# WORK INSTRUCTIONS
Write out exactly the lines from the one containing "Soma | 2020: 479 -> 482" through the last line of the records below, both included, and leave out any pictures.

# MATERIALS PROVIDED
»»

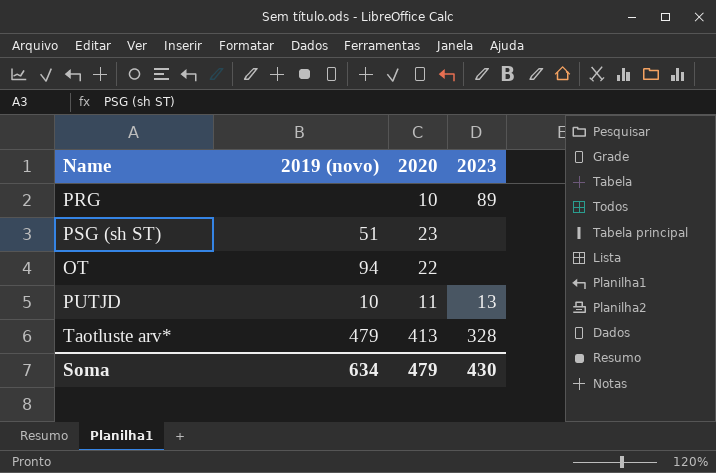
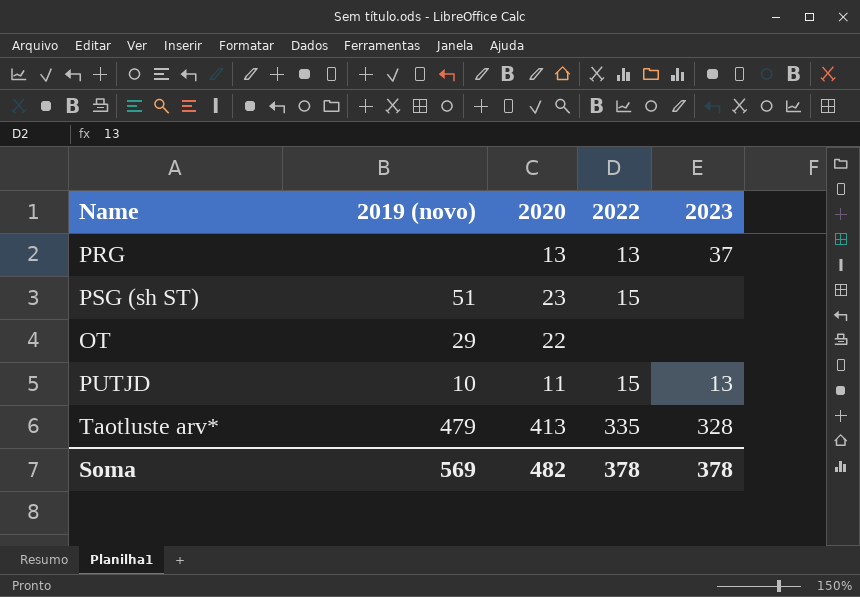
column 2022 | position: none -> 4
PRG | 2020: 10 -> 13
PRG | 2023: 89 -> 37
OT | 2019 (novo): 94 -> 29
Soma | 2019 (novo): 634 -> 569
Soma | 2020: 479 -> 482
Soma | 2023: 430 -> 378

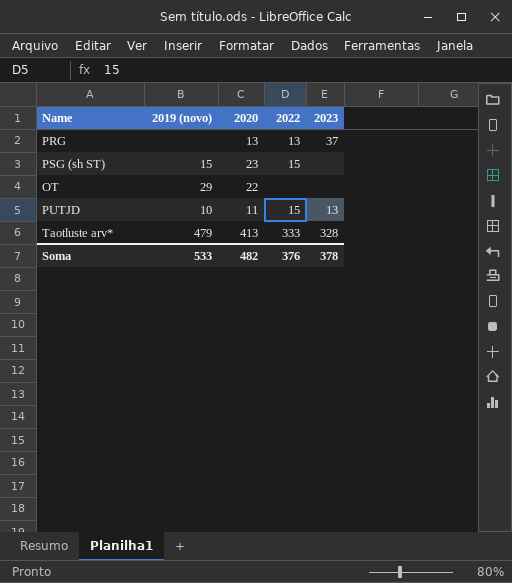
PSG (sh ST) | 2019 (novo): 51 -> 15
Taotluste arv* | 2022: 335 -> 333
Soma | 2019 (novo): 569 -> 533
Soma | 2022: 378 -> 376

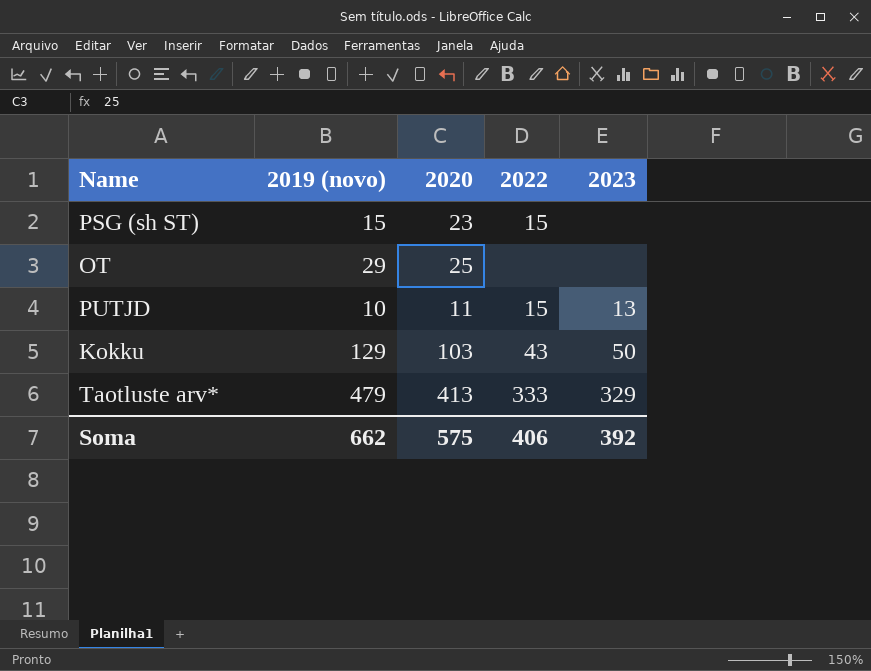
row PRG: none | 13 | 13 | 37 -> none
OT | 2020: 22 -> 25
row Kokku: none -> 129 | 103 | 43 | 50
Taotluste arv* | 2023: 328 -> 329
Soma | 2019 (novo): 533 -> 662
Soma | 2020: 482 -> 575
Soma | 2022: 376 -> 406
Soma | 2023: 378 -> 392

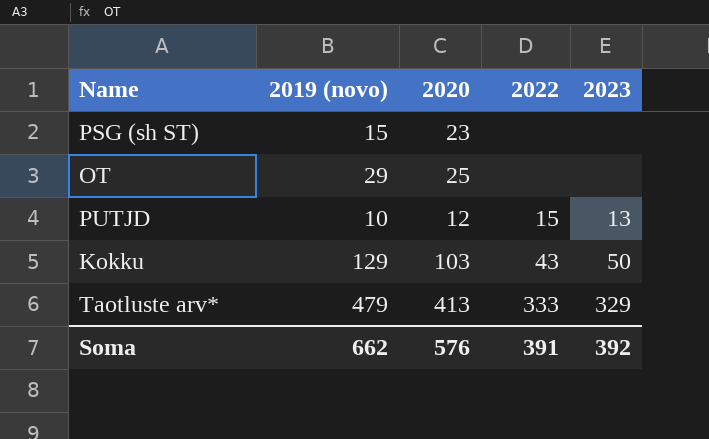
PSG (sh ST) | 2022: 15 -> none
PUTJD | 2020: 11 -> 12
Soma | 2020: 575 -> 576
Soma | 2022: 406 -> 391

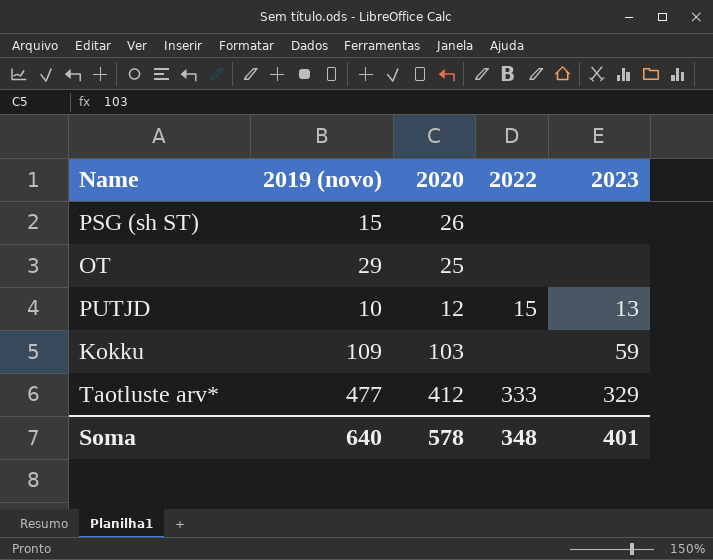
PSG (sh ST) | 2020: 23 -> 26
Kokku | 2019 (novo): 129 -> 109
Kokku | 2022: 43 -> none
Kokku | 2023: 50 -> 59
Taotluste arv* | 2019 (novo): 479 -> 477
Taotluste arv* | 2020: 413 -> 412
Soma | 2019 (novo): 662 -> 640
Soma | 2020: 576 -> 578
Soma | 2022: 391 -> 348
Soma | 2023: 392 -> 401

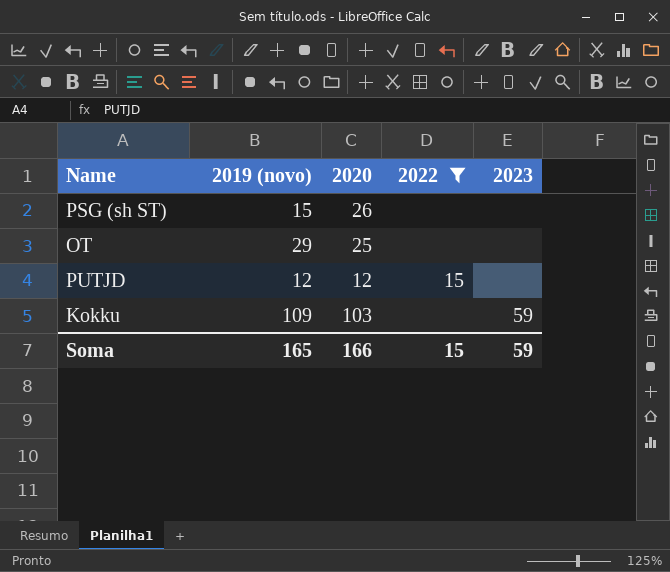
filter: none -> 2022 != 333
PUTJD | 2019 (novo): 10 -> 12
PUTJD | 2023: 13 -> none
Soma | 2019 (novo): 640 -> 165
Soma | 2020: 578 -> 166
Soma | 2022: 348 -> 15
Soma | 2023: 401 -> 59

««

# RESULT FOR THIS EXERCISE
Soma | 2020: 479 -> 482
Soma | 2023: 430 -> 378

PSG (sh ST) | 2019 (novo): 51 -> 15
Taotluste arv* | 2022: 335 -> 333
Soma | 2019 (novo): 569 -> 533
Soma | 2022: 378 -> 376

row PRG: none | 13 | 13 | 37 -> none
OT | 2020: 22 -> 25
row Kokku: none -> 129 | 103 | 43 | 50
Taotluste arv* | 2023: 328 -> 329
Soma | 2019 (novo): 533 -> 662
Soma | 2020: 482 -> 575
Soma | 2022: 376 -> 406
Soma | 2023: 378 -> 392

PSG (sh ST) | 2022: 15 -> none
PUTJD | 2020: 11 -> 12
Soma | 2020: 575 -> 576
Soma | 2022: 406 -> 391

PSG (sh ST) | 2020: 23 -> 26
Kokku | 2019 (novo): 129 -> 109
Kokku | 2022: 43 -> none
Kokku | 2023: 50 -> 59
Taotluste arv* | 2019 (novo): 479 -> 477
Taotluste arv* | 2020: 413 -> 412
Soma | 2019 (novo): 662 -> 640
Soma | 2020: 576 -> 578
Soma | 2022: 391 -> 348
Soma | 2023: 392 -> 401

filter: none -> 2022 != 333
PUTJD | 2019 (novo): 10 -> 12
PUTJD | 2023: 13 -> none
Soma | 2019 (novo): 640 -> 165
Soma | 2020: 578 -> 166
Soma | 2022: 348 -> 15
Soma | 2023: 401 -> 59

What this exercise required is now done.